Finalmente, una noche, en Foios, un pueblo de la huerta valenciana, tuve la enorme suerte de conocerle personalmente. Los jóvenes del pueblo habían convocado unos Juegos Florales y yo gané la Flor Natural con un poema dedicado al amor y la muerte, una temática muy estellesiana, él, mi maestro en la poética era el mantenedor y a partir de aquella noche ya fueron muchas las veces en que nos vimos. Primero en la vieja redacción de Las Provincias donde yo acudía a llevar mis colaboraciones y siempre aprovechaba la ocasión para charlar un rato con él y leerle alguno de mis poemas, siempre me animó a seguir escribiendo. Después junto a Ovidi Montllor fuimos a algunos pueblos valencianos donde Ovidi cantaba sus poemas y él recitaba, con una oratoria rápida, alguna de sus composiciones, también estuvimos juntos en París, en el Olympia mientras Ovidi cantaba aquellos de “No hi havia a València dos amants com nosaltres”. Le entrevisté muchas veces, la última fue en su piso de Ceramista Ros, de aquel día le recuerdo sentado en una mecedora o un sofá con una pequeña manta cubriendo sus piernas de las que se ya llevaba tiempo resintiéndose. Pero nunca dejó de escribir versos, pese a autocalificarse como un “escritor aficionado” fue muy prolífico, dicen que llegó a guardar sus versos en sacos enormes.

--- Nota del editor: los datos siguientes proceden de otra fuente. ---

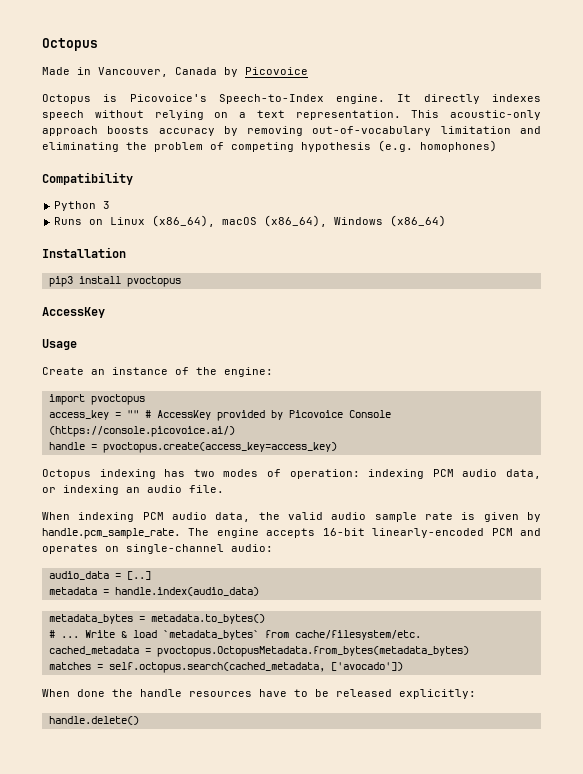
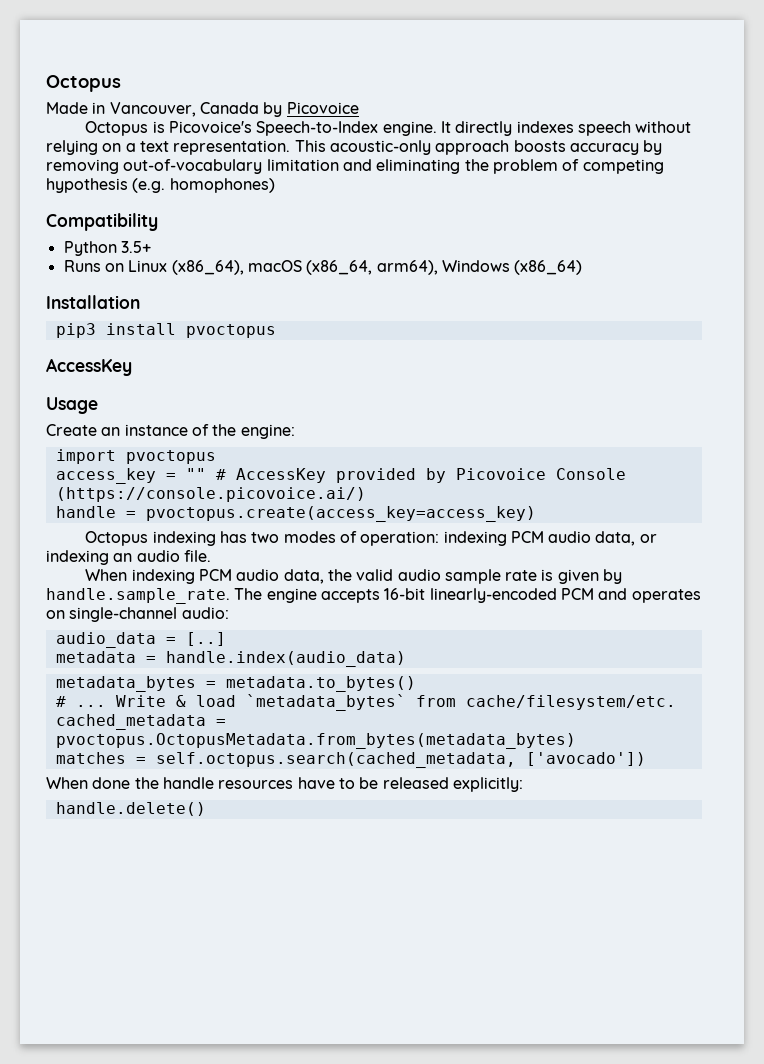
[103,201,111,209] 3 -> [120,241,151,253] 3.5+
[264,215,328,227] (x86_64), -> [306,260,438,275] (x86_64, arm64),
[42,528,181,539] handle.pcm_sample_rate. -> [46,588,230,604] handle.sample_rate.

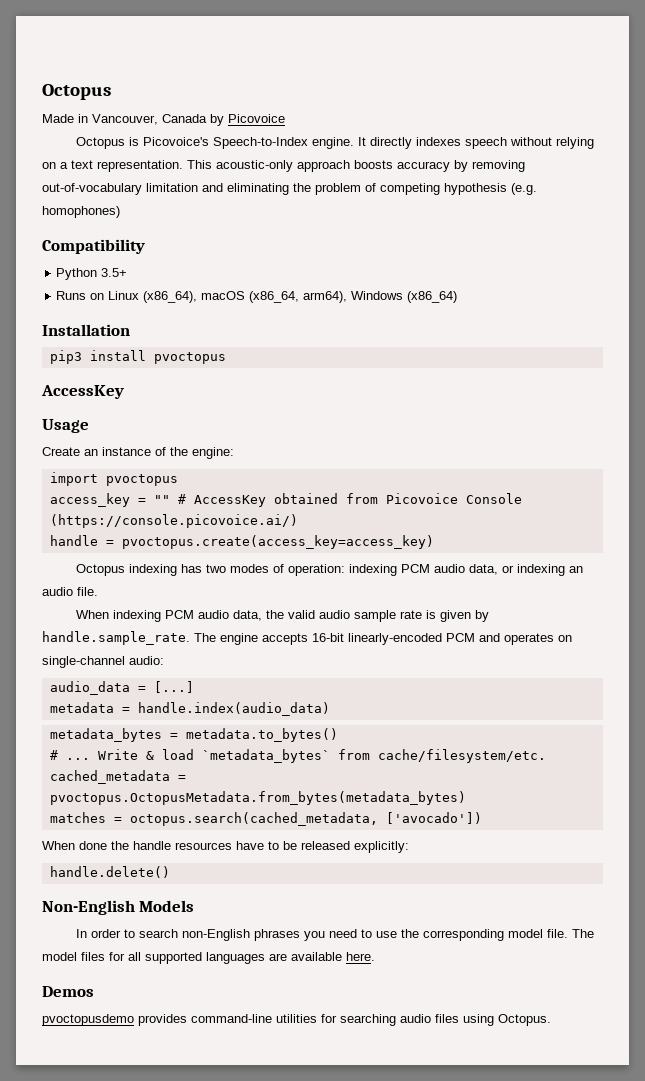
[335,468,446,483] provided by -> [273,493,378,504] obtained from
[185,632,226,646] [..] -> [153,681,194,693] [...]
[155,752,516,768] self.octopus.search(cached_metadata, -> [129,812,378,826] octopus.search(cached_metadata,
(206, 809) none -> [42,900,195,915] [75,929,594,941] [42,952,375,964] [42,986,94,997] [42,1014,551,1026] // Non-English Models // In order to search non-English phrases you need to use the corresponding model file. The model files for all supported languages are available here. // Demos // pvoctopusdemo provides command-line utilities for searching audio files using Octopus.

“Poseu-me les ulleres”, dirigida por Pep Tosar, ha conseguido plasmar la vida y la obra de Vicent Andrés Estellés en noventa minutos y la verdad es que el público aplaudió a rabiar cuando la noche del estreno en el Romea finalizó la representación. Estamos ante una obra que va más allá del puro teatro, se utiliza la música con Miquel Gil y su voz rota acompañado por su guitarra, la danza donde Isabel Anyó, nieta del poeta, remarca con su baile algunos pasajes de la obra de su abuelo que van desgranando en el escenario, convertido en una taberna de Burjassot, los actores Joan Peris, en el papel de periodista, y Pilar Almería, en el de tabernera. Un audiovisual proyectado en un tul que sirve como telón de fondo y separador del escenario muestra imágenes del barrio del Carme de Valencia, de la huerta, de Burjassot y de las acequias, aquellas acequias donde el poeta, como yo, también se bañó siendo un niño. En dicho audiovisual aparecen los dos hijos del poeta y varios de los que fueron sus amigos y estudiosos de su obra. La única pega que se le puede poner a esta buena obra es que, tal vez, deberían haber puesto algunos rótulos con los nombres de estas personas y así que el público conociera de quiénes se trata. Por lo demás aconsejó vivamente la visita al Romea o a cualquier otro teatro donde la Companyia del Micalet represente esta obra, seguro que, quienes no conozcan con anterioridad los versos de Estellés, correrán a la librería más próxima para hacerse con uno de sus libros.